ABOUT THIS TASK: Could you please output only the lines from the one holding "2023: none -> 80" through the end of the listing below, exactly as written and without pictures?

---------- DATASET EXCERPTS

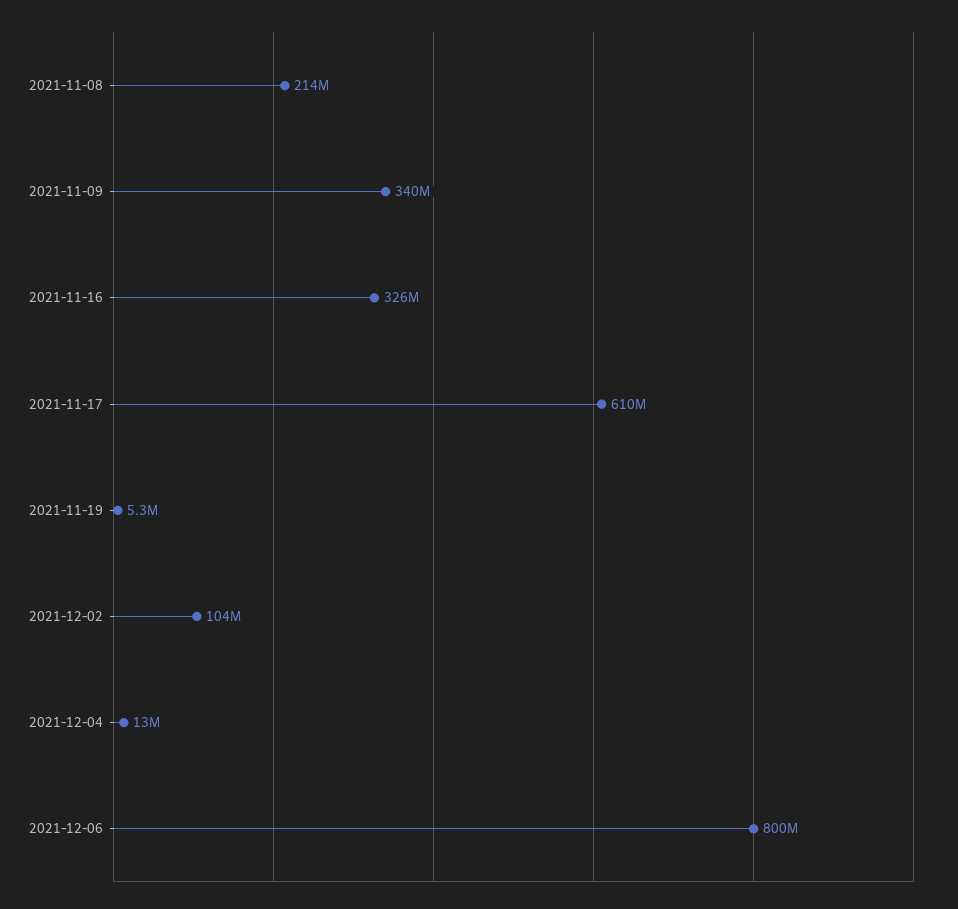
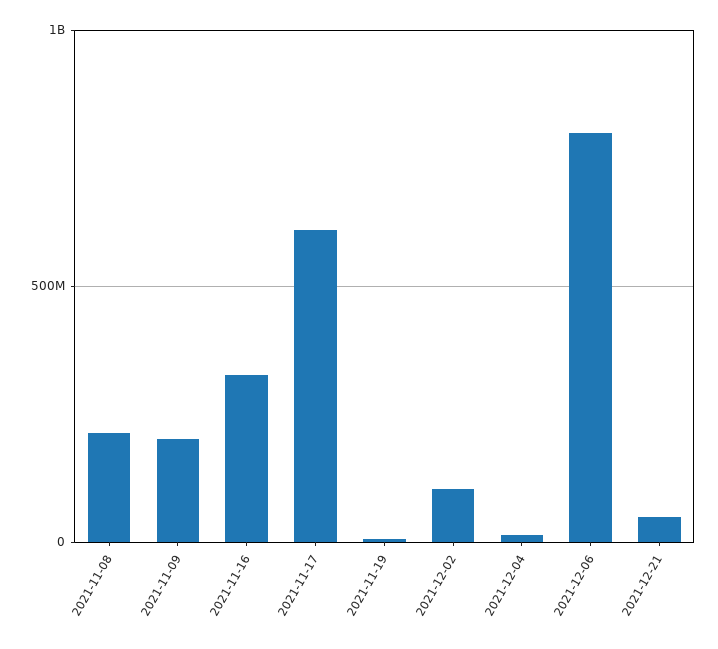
2021-11-09: 340000000 -> 200000000
2021-12-21: none -> 50000000

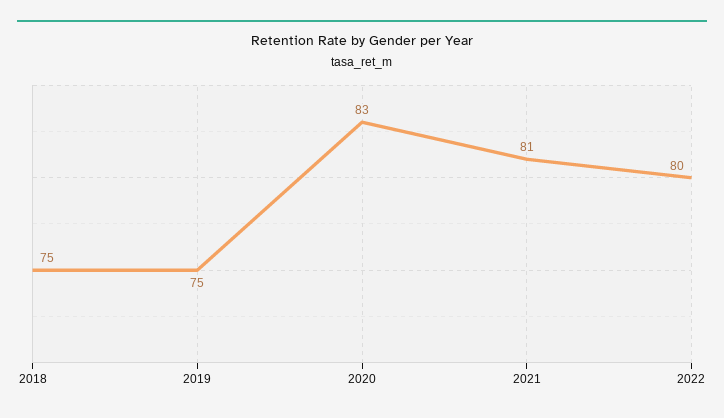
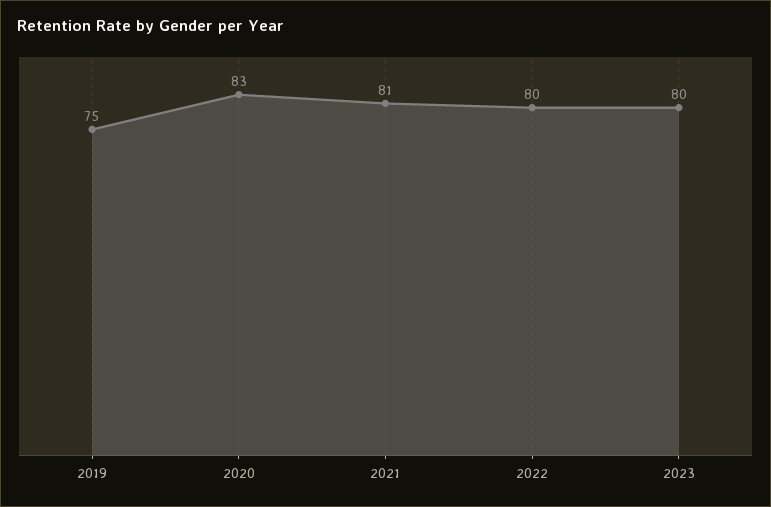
2018: 75 -> none
2023: none -> 80

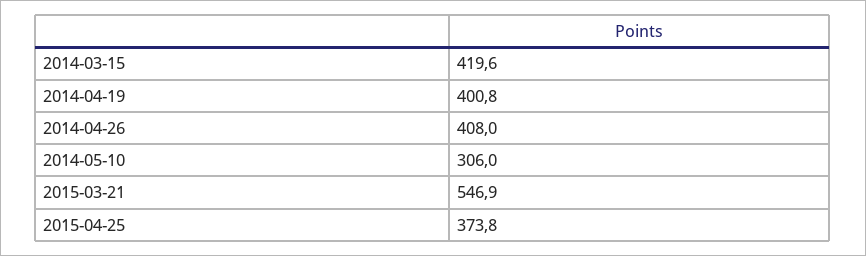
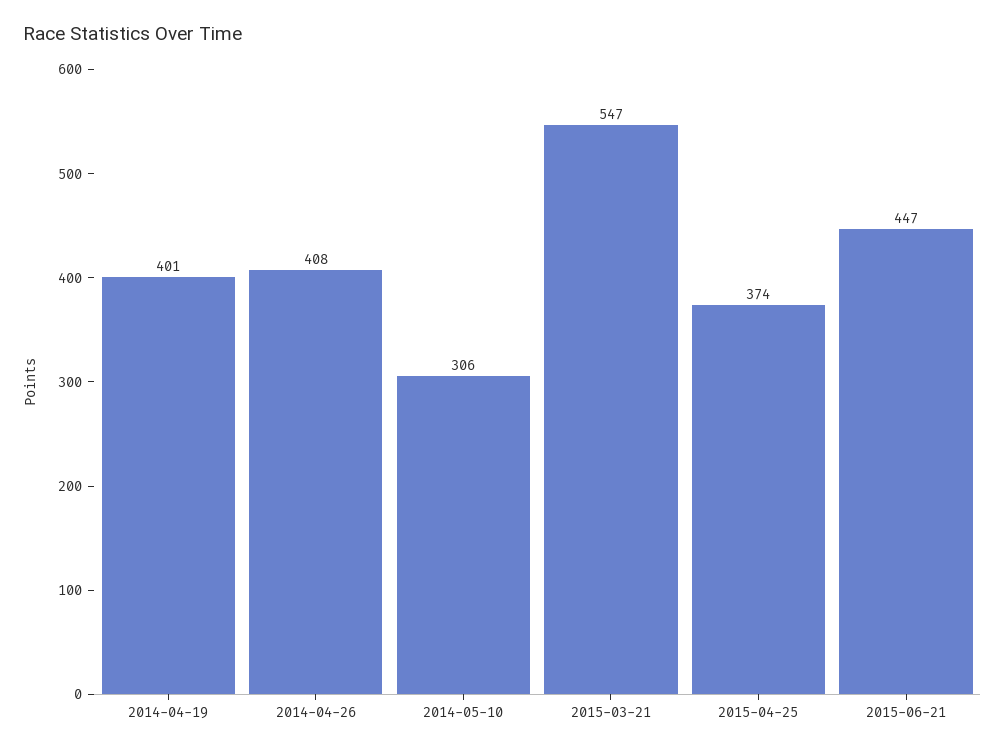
2014-03-15: 419.6 -> none
2015-06-21: none -> 447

--------------------

ANSWER BOX:
2023: none -> 80

2014-03-15: 419.6 -> none
2015-06-21: none -> 447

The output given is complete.